Block scheme of the one‐compartment model with TMDD in plasma (A) and the mPBPK model including TMDD in plasma and leaky tissue (B). AR, antibody–target complex; CL, clearance; CL_p, plasma clearance; KA, absorption constant; KD, dissociation constant; k_deg, degradation rate constant; K_int, antibody–target complex degradation rate constant; k_syn, biosynthesis rate constant; L, lymph flow; σ,vascular reflection coefficient; mAb, monoclonal antibody; mPBPK, minimal physiology‐based pharmacokinetic; PK, pharmacokinetics; R, target; TMDD, target‐mediated drug disposition; V, volume; V_p, plasma volume

Sample size and statistical analysis

Sample size was based primarily on feasibility. Unless otherwise stated, all analyses were carried out in the all‐subjects population, comprising all randomized subjects who received a dose of study treatment. The PK population comprised all subjects for whom a PK sample was obtained and analyzed.

Nomenclature of target and ligands

Key protein targets and ligands in this article are hyperlinked to corresponding entries in http://www.guidetopharmacology.org, the common portal for data from the IUPHAR/BPS Guide to PHARMACOLOGY 21, and are permanently archived in the Concise Guide to PHARMACOLOGY 2017/18 22.

Results

Study population

The first patient was enrolled on 21 April 2015 and the last subject completed the study on 11 April 2016. In total, 89 subjects were screened and 41 were randomized; 40 were included in the all‐subjects population (one subject was withdrawn prior to dosing at the investigator's discretion) (Figure S2). All dose escalations occurred as planned in the protocol.

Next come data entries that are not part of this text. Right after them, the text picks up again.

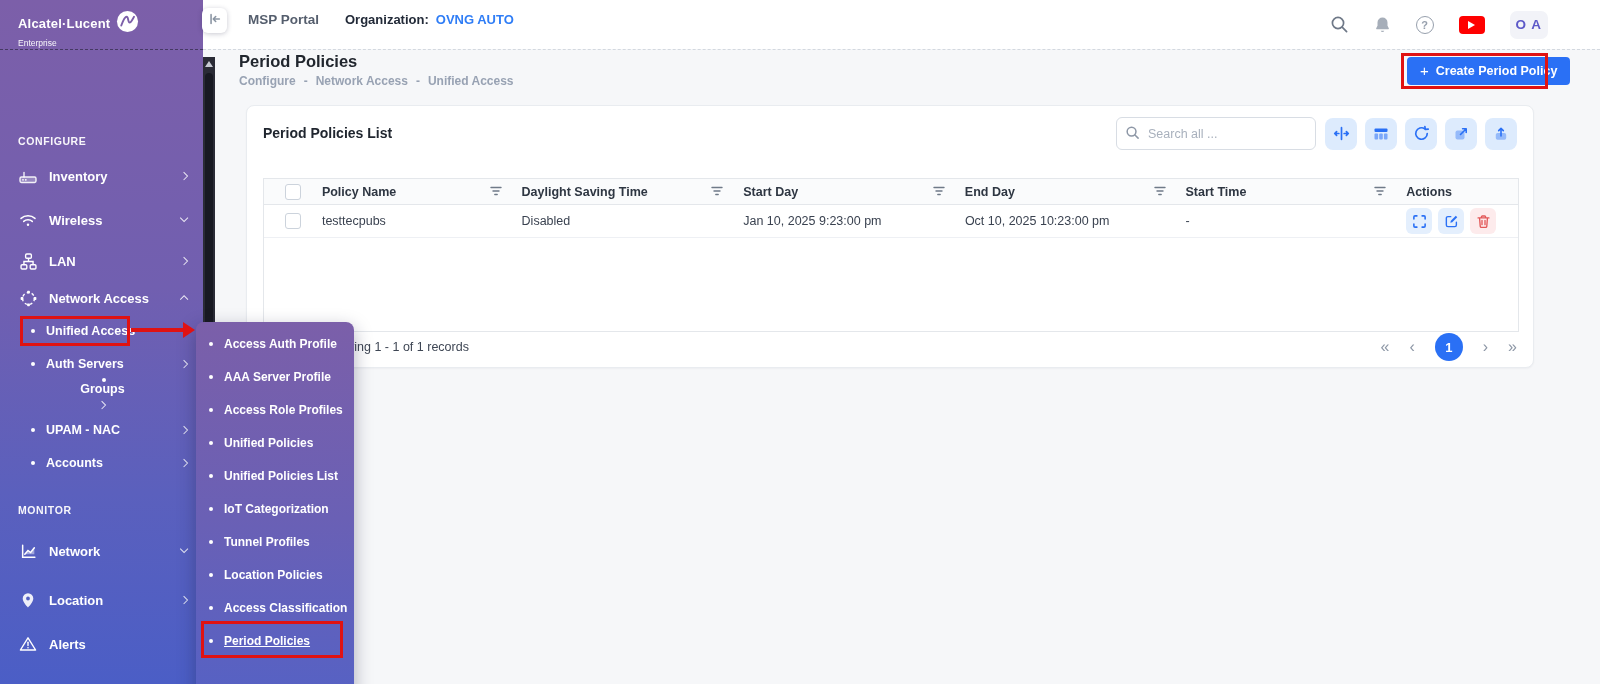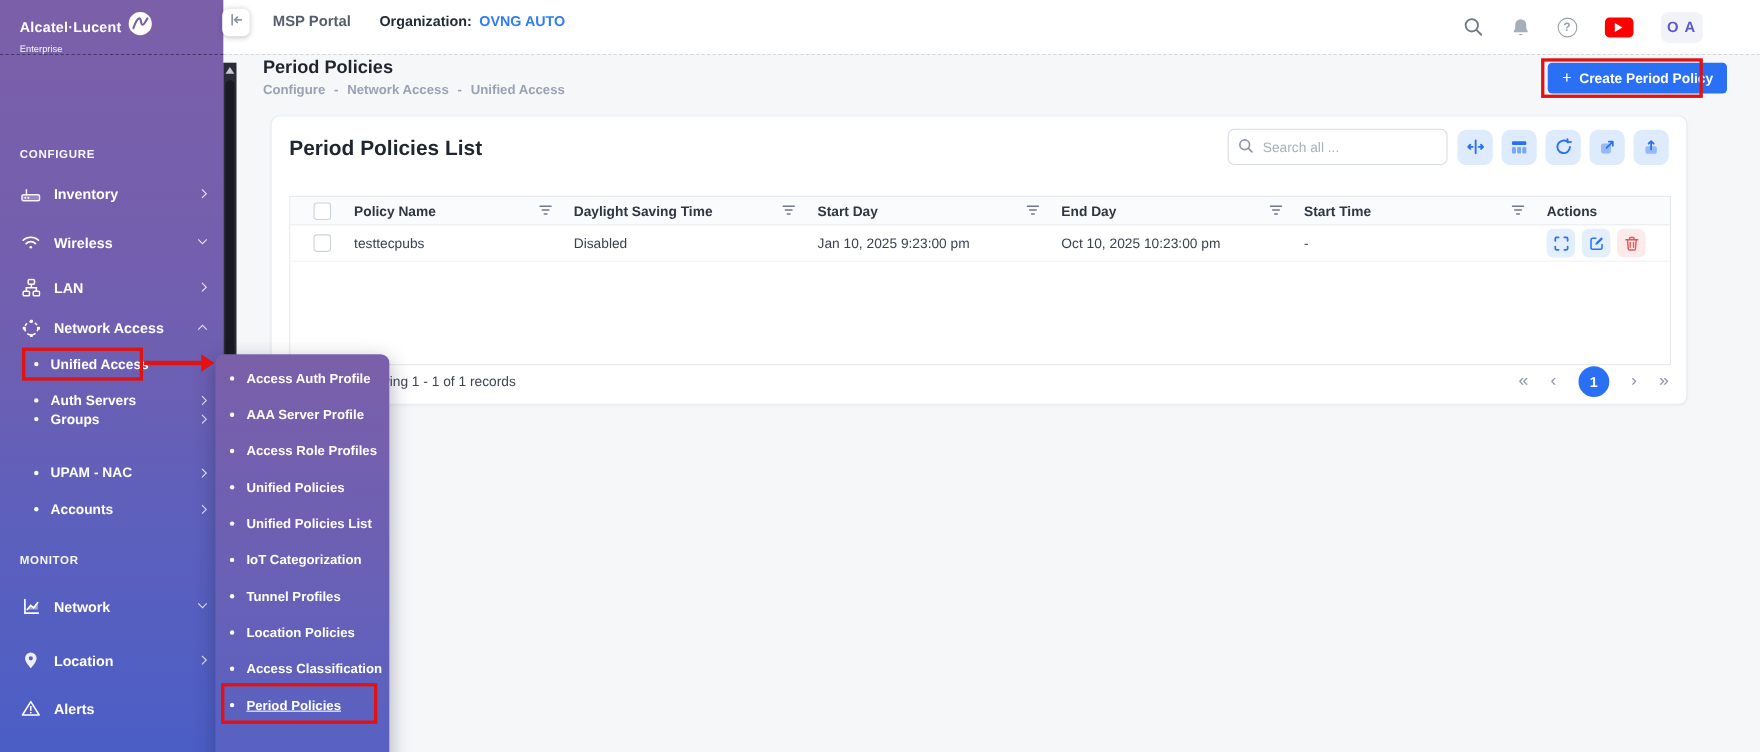"Period Policies List" .card-title { font-size: 19px -> 14px }
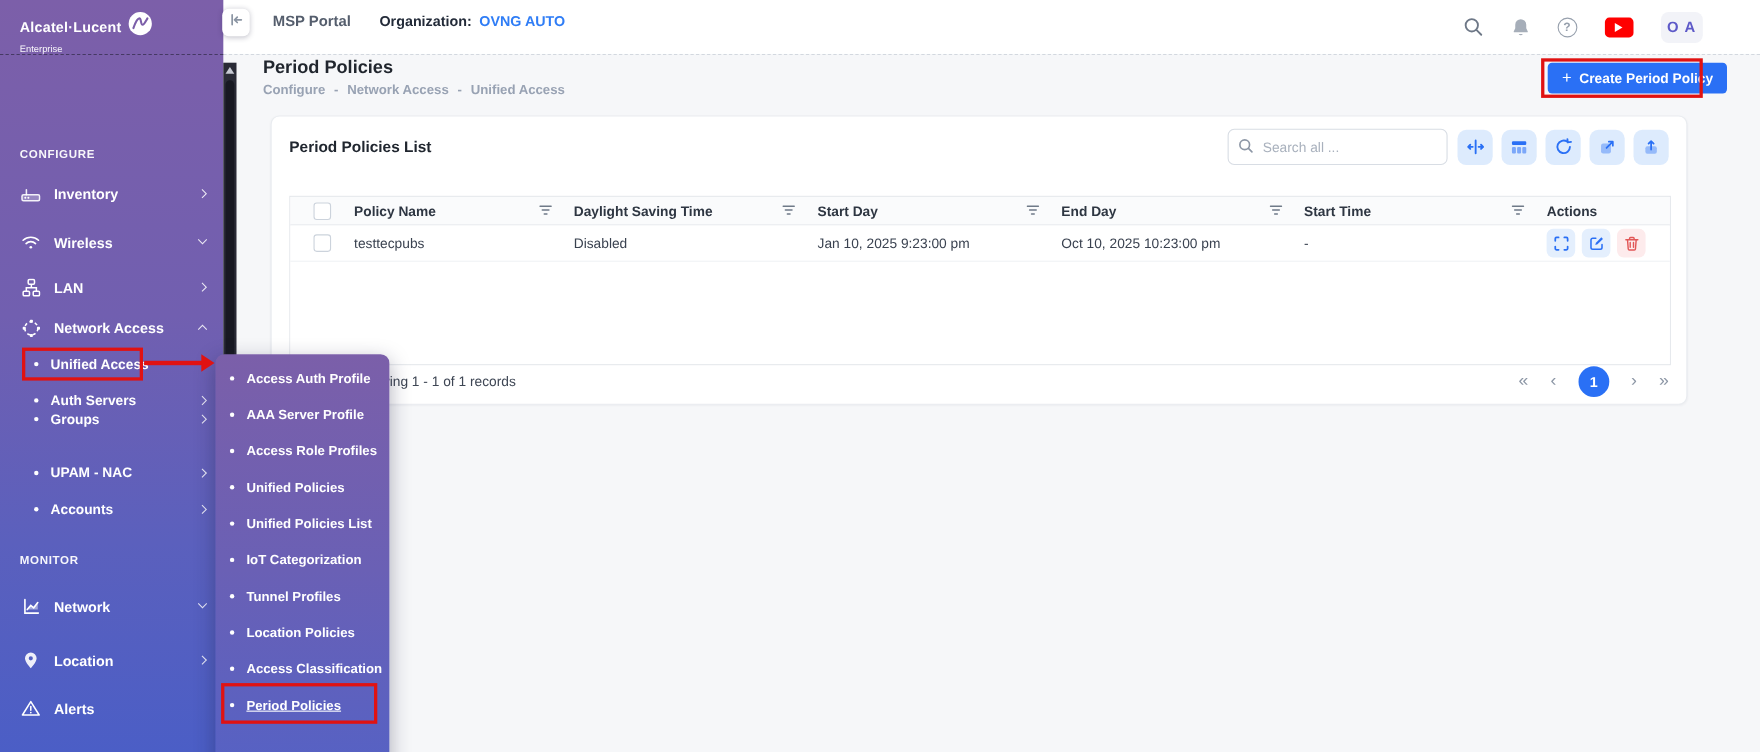"Groups" div.srow { flex-direction: none -> column; top: 366px -> 378px }
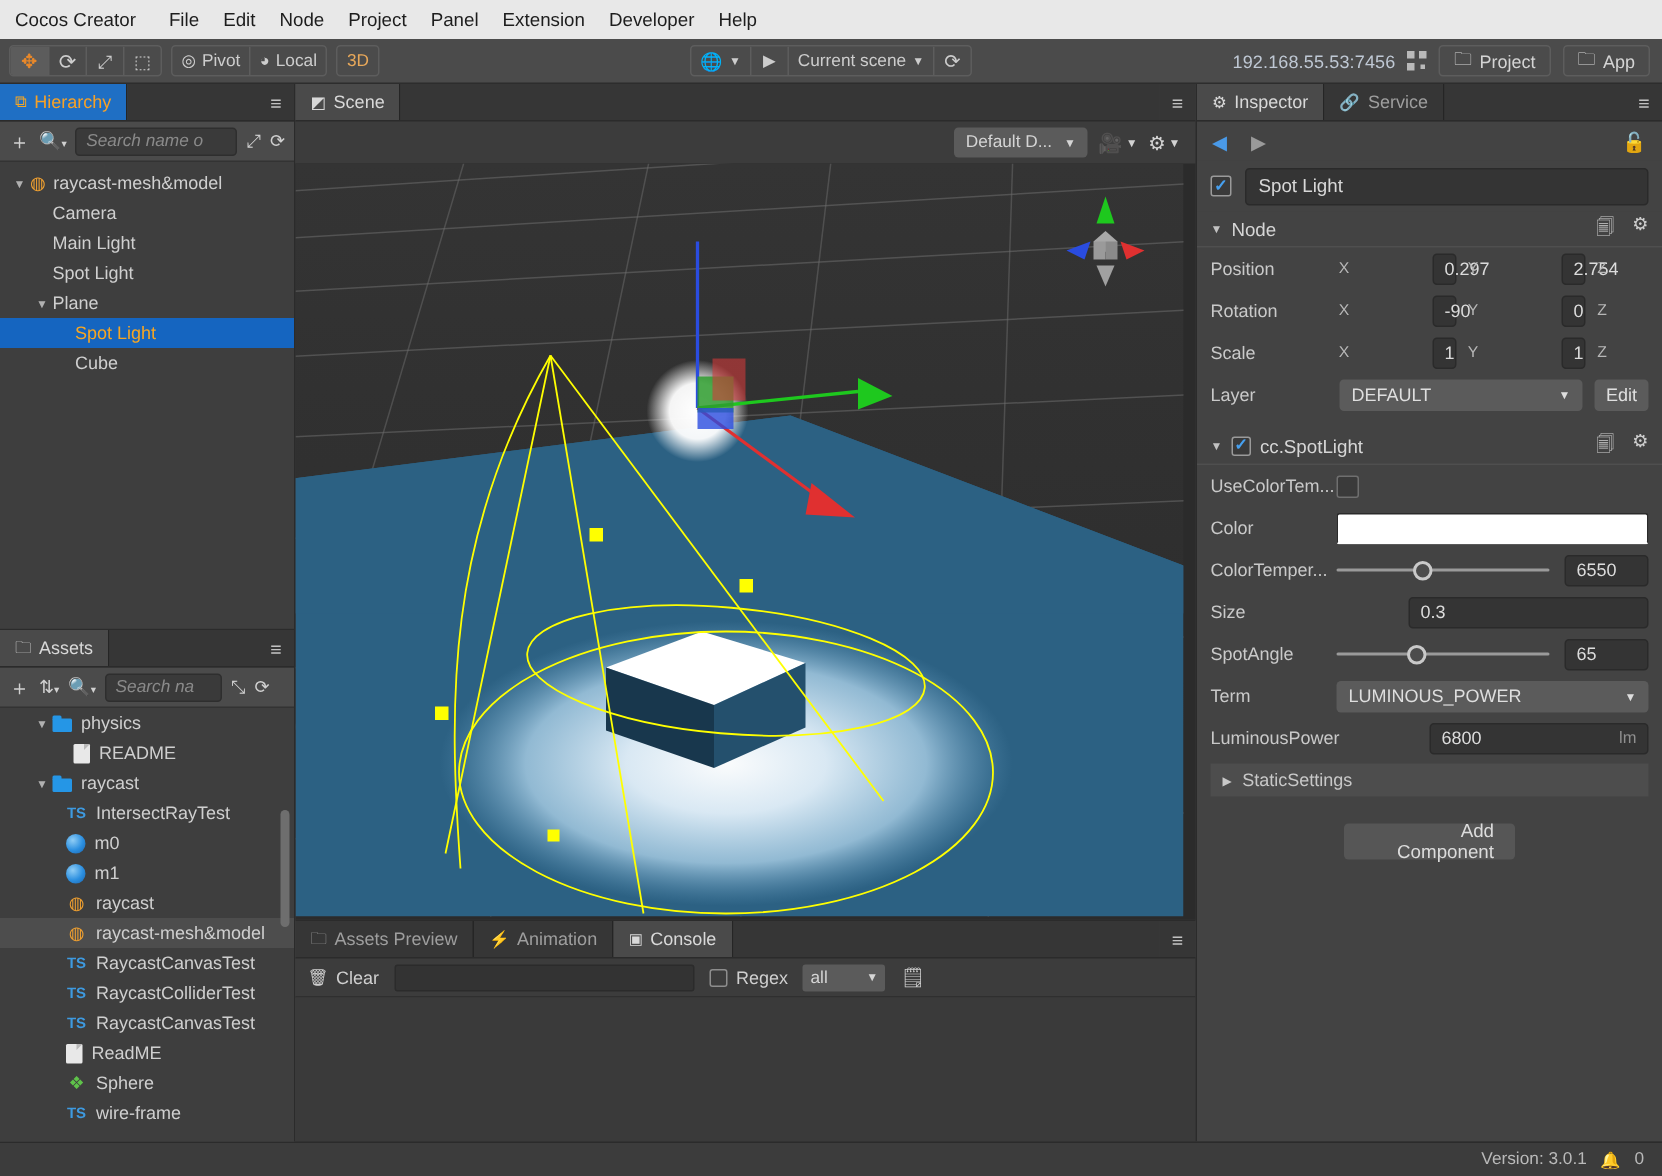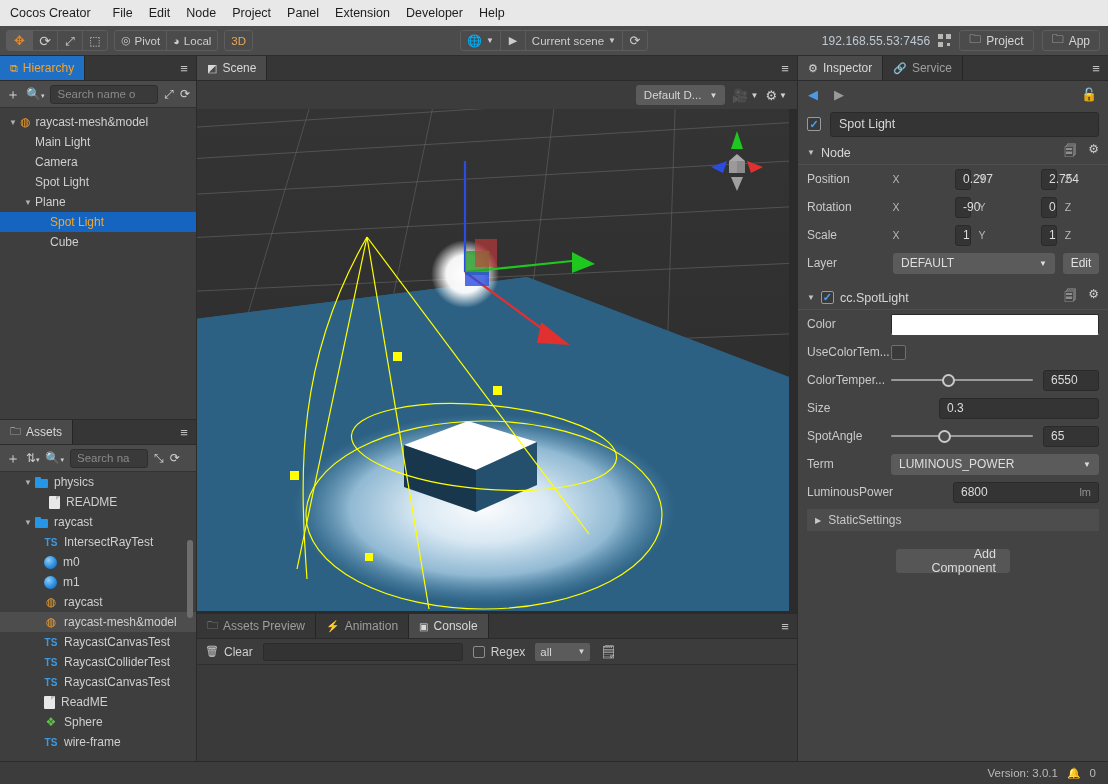"Search name o" .sfield { font-style: none -> italic }
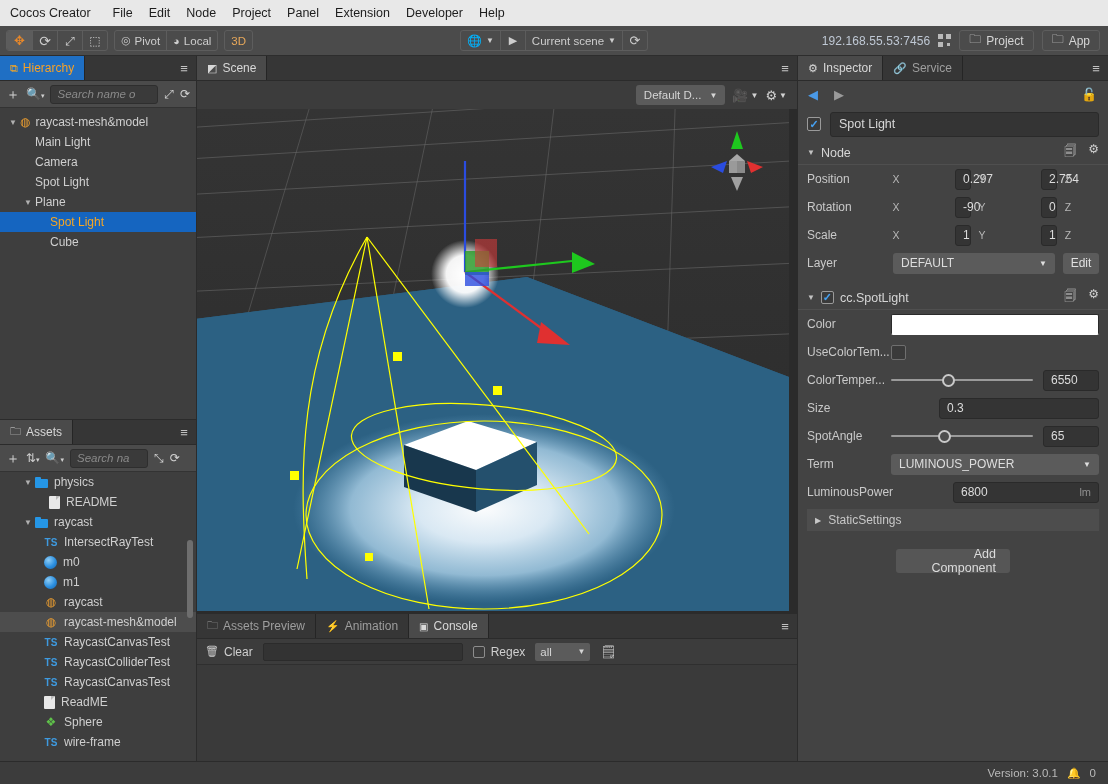"Main Light" div.trow { order: before "Camera" -> after "Camera" }
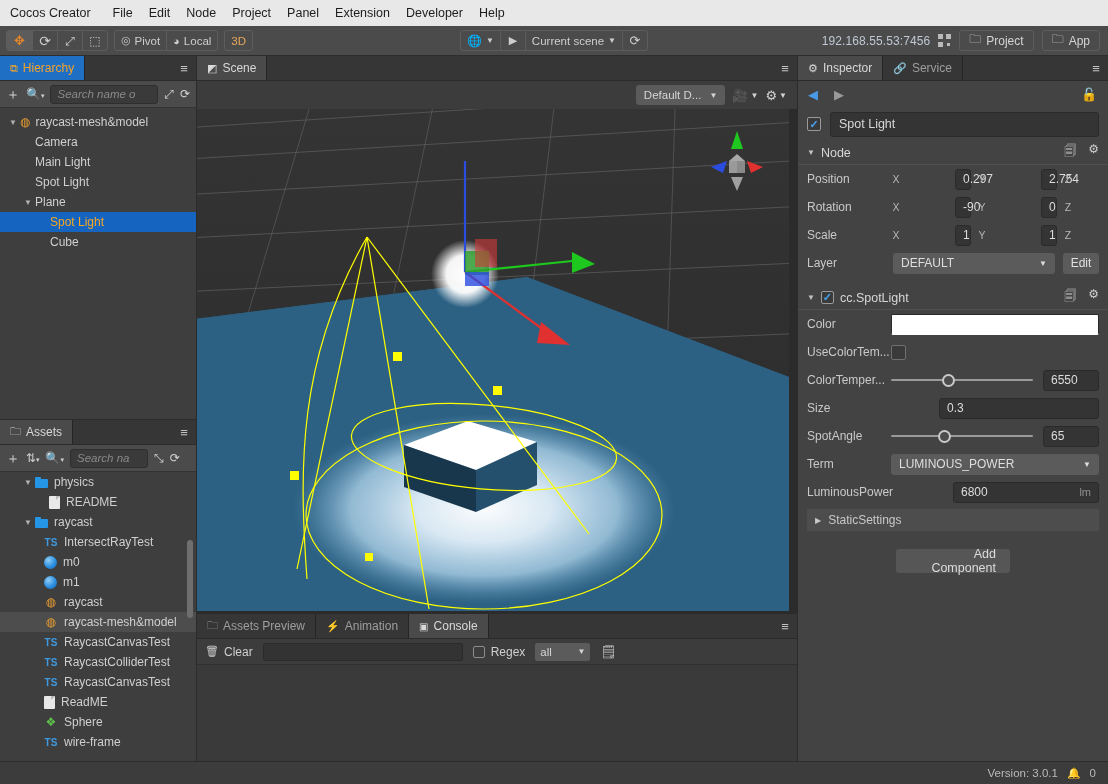"Color" div.prow { order: before "UseColorTem..." -> after "UseColorTem..." }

All randomized subjects were male except for one female subject in cohort 4. Mean body weight was lower in cohort 5 (69.5 kg) compared with the other cohorts (78.5–85.4 kg) due to the lower body weight inclusion criterion for this group (≤80 kg vs. ≤100 kg). Mean BMI (23.7 kg m^–2 vs. 24.6–26.7 kg m^–2) and age (36.8 vs. 41.5–47.7 years) were also lower in cohort 5 than in the other cohorts.

Safety and tolerability

All subjects except one in each of the GSK2330811 0.3 mg kg^–1 and 1 mg kg^–1 groups reported ≥1 AE. Nasopharyngitis and headache were the most commonly reported (Table 1); oropharyngeal pain was reported at higher dose levels only (≥3 mg kg^–1). Two reports of injection site bruising (placebo group and 0.3 mg kg^–1 group) and one of injection site pain (0.1 mg kg^–1 group) were suspected by the investigator to be related to the study drug. Skin suction blisters were well tolerated and no AEs related to blister healing were reported. There were no deaths, nonfatal SAEs, or AEs leading to withdrawal from the study.

Table 1.

AEs by category and individual events with ≥2 subjects in any group (all‐subjects population)

	GSK2330811
	Placebo N = 10	0.1 mg kg–1 N = 6	0.3 mg kg–1 N = 6	1 mg kg–1 N = 6	3 mg kg–1 N = 6	6 mg kg–1 N = 6
Any AE, n (%)	10 (100)	6 (100)	5 (83)	5 (83)	6 (100)	6 (100)
Infections and infestations, n (%)	7 (70)	1 (17)	4 (67)	2 (33)	1 (17)	3 (50)
Nasopharyngitis	6 (60)	0 (0)	2 (33)	2 (33)	1 (17)	1 (17)
Folliculitis	0 (0)	0 (0)	2 (33)	0 (0)	0 (0)	0 (0)
Nervous system disorders, n (%)	3 (30)	2 (33)	1 (17)	0 (0)	3 (50)	5 (83)
Headache	3 (30)	2 (33)	1 (17)	0 (0)	2 (33)	2 (33)
Sinus headache	0 (0)	0 (0)	0 (0)	0 (0)	0 (0)	2 (33)
Injury, poisoning and procedural complications, n (%)	3 (30)	4 (67)	1 (17)	2 (33)	0 (0)	1 (17)
Scratch	0 (0)	2 (33)	0 (0)	0 (0)	0 (0)	0 (0)
Soft tissue injury	0 (0)	2 (33)	0 (0)	0 (0)	0 (0)	0 (0)
Respiratory, thoracic and mediastinal disorders, n (%)	0 (0)	1 (17)	1 (17)	1 (17)	4 (67)	2 (33)
Oropharyngeal pain	0 (0)	0 (0)	0 (0)	0 (0)	2 (33)	2 (33)
Skin and subcutaneous tissue disorders, n (%)	3 (30)	1 (17)	0 (0)	1 (17)	2 (33)	1 (17)
Dermatitis contact	3 (30)	0 (0)	0 (0)	1 (17)	0 (0)	0 (0)
Gastrointestinal disorders, n (%)	2 (20)	1 (17)	1 (17)	0 (0)	1 (17)	1 (17)
General disorders and administration site conditions, n (%)	1 (10)	1 (17)	1 (17)	1 (17)	0 (0)	2 (33)
Musculoskeletal and connective tissue disorders, n (%)	3 (30)	0 (0)	0 (0)	0 (0)	0 (0)	3 (50)

AE, adverse event.

No treatment‐emergent occurrences of antidrug antibodies were reported. Treatment‐unrelated pre‐existing antibodies, detected in three subjects, were low titre and were not associated with any specific AEs, inhibition of target engagement or alteration in PK.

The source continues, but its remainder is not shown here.